Premium
Differential detergent fractionation of isolated hepatocytes: Biochemical, immunochemical and two‐dimensional gel electrophoresis characterization of cytoskeletal and noncytoskeletal compartments
Author(s) -
Ramsby Melinda L.,
Makowski Gregory S.,
Khairallah Edward A.
Publication year - 1994
Publication title -
electrophoresis
Language(s) - English
Resource type - Journals
SCImago Journal Rank - 0.666
H-Index - 158
eISSN - 1522-2683
pISSN - 0173-0835
DOI - 10.1002/elps.1150150146
Subject(s) - cytoskeleton , cell fractionation , gel electrophoresis , biochemistry , cytosol , organelle , fractionation , nuclear matrix , two dimensional gel electrophoresis , chemistry , cellular compartment , biology , proteomics , chromatography , membrane , cell , enzyme , chromatin , dna , gene
Two‐dimensional (2‐D) gel electrophoresis is often used in toxicologic and metabolic studies to assess treatment‐ or stage‐specific changes in protein synthesis, degradation or posttranslational modification.
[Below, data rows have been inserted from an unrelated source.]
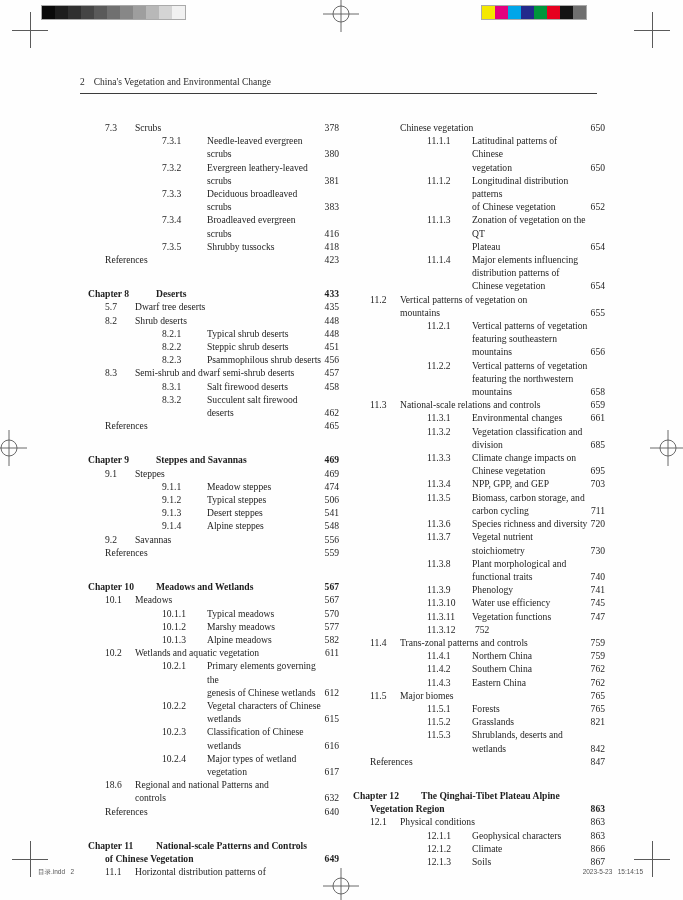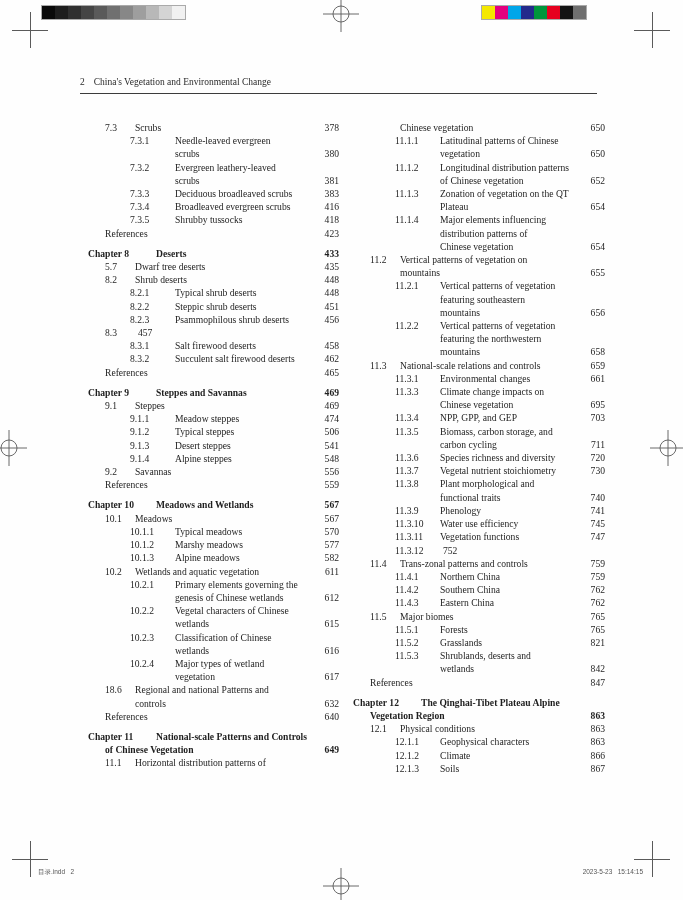--- a/index.html
+++ b/index.html
@@ -36,7 +36,7 @@
   .page { flex:none; margin-left:3px; text-align:right; }
 
   .s1  { padding-left:17px; }  .s1 .num { width:30px; }
-  .s2  { padding-left:42px; }  .s2 .num { width:45px; }
+  .s2  { padding-left:42px; }  .s2 .num { width:45px;margin-left:32px; }
   .ref { padding-left:17px; }
   .cont{ padding-left:47px; }
 

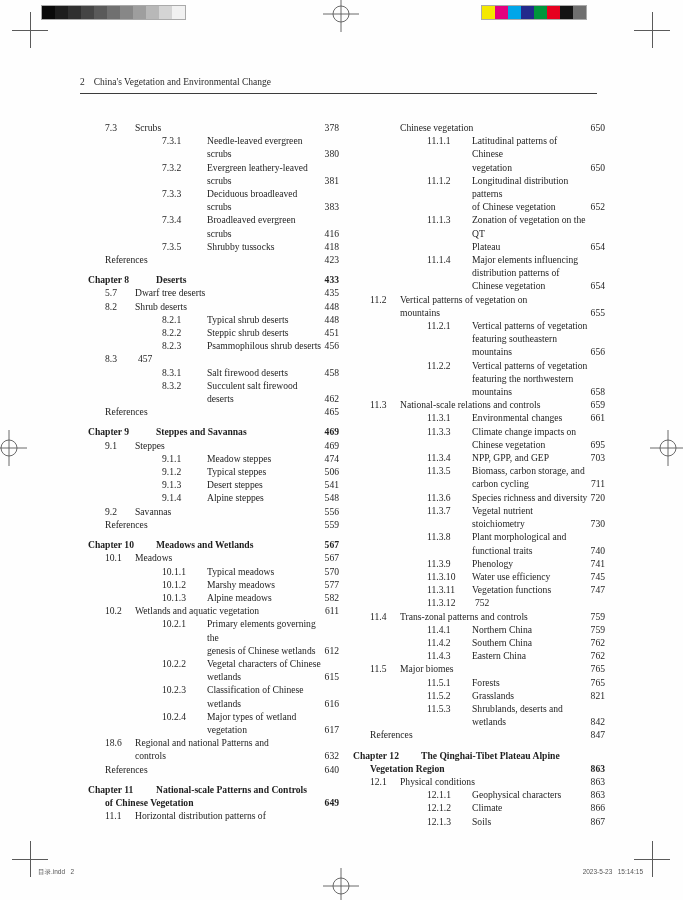--- a/index.html
+++ b/index.html
@@ -40,7 +40,7 @@
   .ref { padding-left:17px; }
   .cont{ padding-left:47px; }
 
-  .chapter { font-weight:bold; margin-top:7px; }
+  .chapter { font-weight:bold; margin-top:21px; }
   .ctext { flex:1; padding-left:17px; text-indent:-17px; white-space:pre-line; }
   .cnum  { display:inline-block; width:68px; text-indent:0; white-space:nowrap; }
 

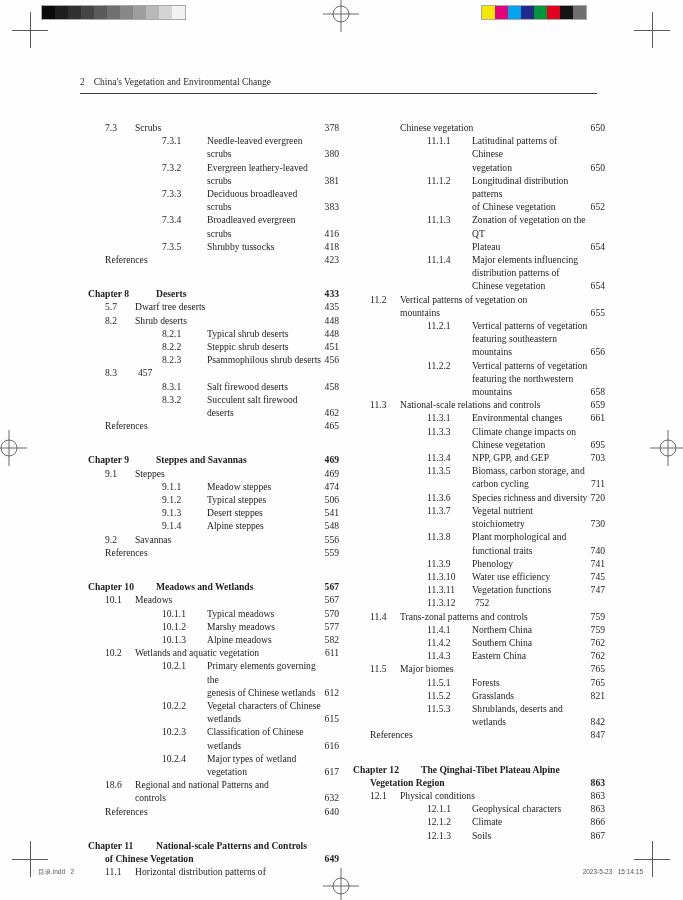--- a/index.html
+++ b/index.html
@@ -178,6 +178,7 @@
         </div>
         <div class="row s1">
           <span class="num">8.3</span>
+          <span class="title">Semi-shrub and dwarf semi-shrub deserts</span>
           <span class="page">457</span>
         </div>
         <div class="row s2">

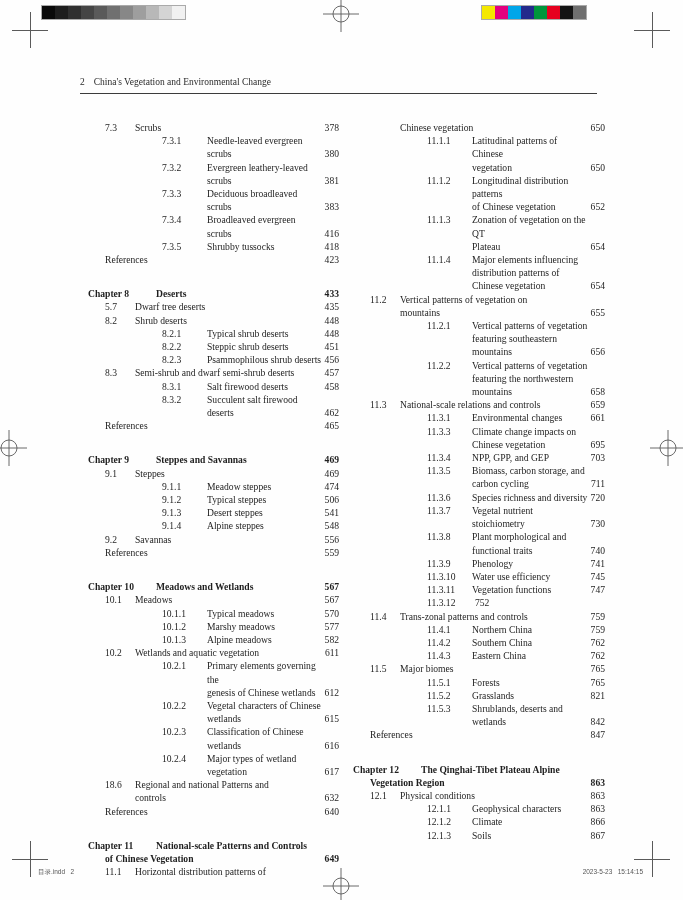--- a/index.html
+++ b/index.html
@@ -368,6 +368,12 @@
           <span class="page">661</span>
         </div>
         <div class="row s2">
+          <span class="num">11.3.2</span>
+          <span class="title">Vegetation classification and
+division</span>
+          <span class="page">685</span>
+        </div>
+        <div class="row s2">
           <span class="num">11.3.3</span>
           <span class="title">Climate change impacts on
 Chinese vegetation</span>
When combined with cell fractionation studies the detectability of low abundance proteins is enhanced, and changes in subcellular distribution of proteins can also be monitored. Detergent fractionation is a simpler alternative to differential pelleting, which partitions cellular constituents into functionally distinct populations while preserving cytoskeletal integrity. We defined and characterized a differential detergent fractionation (DDF) protocol to enable protein dynamics in cytoskeletal and noncytoskeletal compartments of isolated hepatocytes to be monitored simultaneously. Rat hepatocytes were maintained in suspension culture and fractionated by sequential extraction with detergentcontaining buffers (digitonin/EDTA, Triton/EDTA, Tween/deoxycholate). DDF reproducibly yielded four electrophoretically distinct fractions enriched in cytosolic, membrane‐organelle, nuclear membrane and cytoskeletal‐matrix markers, respectively. Immunoblotting with over 20 different antibodies corroborated the selectivity of fractionation and was used to characterize the distribution profiles of cytoskeletal (actin, tubulins, cytokeratins, vinculin, myosin, desmoplakins, fodrin, nuclear lamins) and noncytoskeletal proteins (heat‐shock 70 proteins, glutathione‐S‐transferase, calpains, carbamoyl phosphate synthetase, etc. ), as well as to identify spots in 2‐D gels. Detergent buffers were compatible with equilibrium or nonequilibrium 2‐D gel electrophoretic analysis. Extensive 2‐D maps of acidic and basic proteins in each fraction were generated along with a tabular listing of M r and p I . Thus, DDF reproducibly partitions hepatocytic proteins into functionally distinct cytoskeletal and noncytoskeletal compartments that are readily analyzed by 2‐D gel electrophoresis. DDF is simple, applicable to use with other cell types or culture systems and is especially useful when biomaterial is limited ( i.e. , clinical studies).